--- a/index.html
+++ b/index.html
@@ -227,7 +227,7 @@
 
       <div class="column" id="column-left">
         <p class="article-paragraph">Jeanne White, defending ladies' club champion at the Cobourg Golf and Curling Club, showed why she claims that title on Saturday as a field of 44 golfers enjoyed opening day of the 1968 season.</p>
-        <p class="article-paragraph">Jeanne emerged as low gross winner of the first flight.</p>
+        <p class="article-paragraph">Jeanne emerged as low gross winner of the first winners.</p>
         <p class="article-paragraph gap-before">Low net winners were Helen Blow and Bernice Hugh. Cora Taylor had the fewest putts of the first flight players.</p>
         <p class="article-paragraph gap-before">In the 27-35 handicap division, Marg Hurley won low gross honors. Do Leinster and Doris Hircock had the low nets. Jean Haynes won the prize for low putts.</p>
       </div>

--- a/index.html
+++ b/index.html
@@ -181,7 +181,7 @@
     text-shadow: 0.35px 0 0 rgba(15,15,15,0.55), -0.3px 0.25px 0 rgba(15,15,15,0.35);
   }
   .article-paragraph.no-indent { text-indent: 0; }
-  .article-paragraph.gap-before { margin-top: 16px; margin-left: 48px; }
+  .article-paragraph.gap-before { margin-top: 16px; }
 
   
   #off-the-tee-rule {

────────────────

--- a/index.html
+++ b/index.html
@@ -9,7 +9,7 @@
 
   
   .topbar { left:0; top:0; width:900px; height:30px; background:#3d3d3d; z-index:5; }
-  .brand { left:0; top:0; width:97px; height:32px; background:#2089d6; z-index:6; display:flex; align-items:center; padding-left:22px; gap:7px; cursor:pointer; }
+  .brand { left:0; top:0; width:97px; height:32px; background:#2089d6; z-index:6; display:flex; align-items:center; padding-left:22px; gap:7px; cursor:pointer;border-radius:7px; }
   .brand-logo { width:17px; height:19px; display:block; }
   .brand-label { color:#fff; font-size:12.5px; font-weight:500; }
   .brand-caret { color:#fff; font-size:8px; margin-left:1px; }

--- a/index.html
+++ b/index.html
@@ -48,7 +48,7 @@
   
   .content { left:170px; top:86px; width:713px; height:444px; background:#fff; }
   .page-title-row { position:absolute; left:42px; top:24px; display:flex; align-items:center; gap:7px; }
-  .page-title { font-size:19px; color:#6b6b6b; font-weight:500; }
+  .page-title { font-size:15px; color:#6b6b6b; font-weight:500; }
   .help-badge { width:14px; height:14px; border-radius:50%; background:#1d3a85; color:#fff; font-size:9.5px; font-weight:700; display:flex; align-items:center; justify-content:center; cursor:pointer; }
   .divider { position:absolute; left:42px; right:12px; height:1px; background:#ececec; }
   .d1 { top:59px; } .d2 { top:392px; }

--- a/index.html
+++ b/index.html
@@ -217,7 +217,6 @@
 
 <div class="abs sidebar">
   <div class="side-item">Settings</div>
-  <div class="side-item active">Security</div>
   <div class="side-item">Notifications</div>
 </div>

────────────────

→ **To do**
When a line in the material includes the word "winners", copy it out.

→ **Finished exercise**
+        <p class="article-paragraph">Jeanne emerged as low gross winner of the first winners.</p>
         <p class="article-paragraph gap-before">Low net winners were Helen Blow and Bernice Hugh. Cora Taylor had the fewest putts of the first flight players.</p>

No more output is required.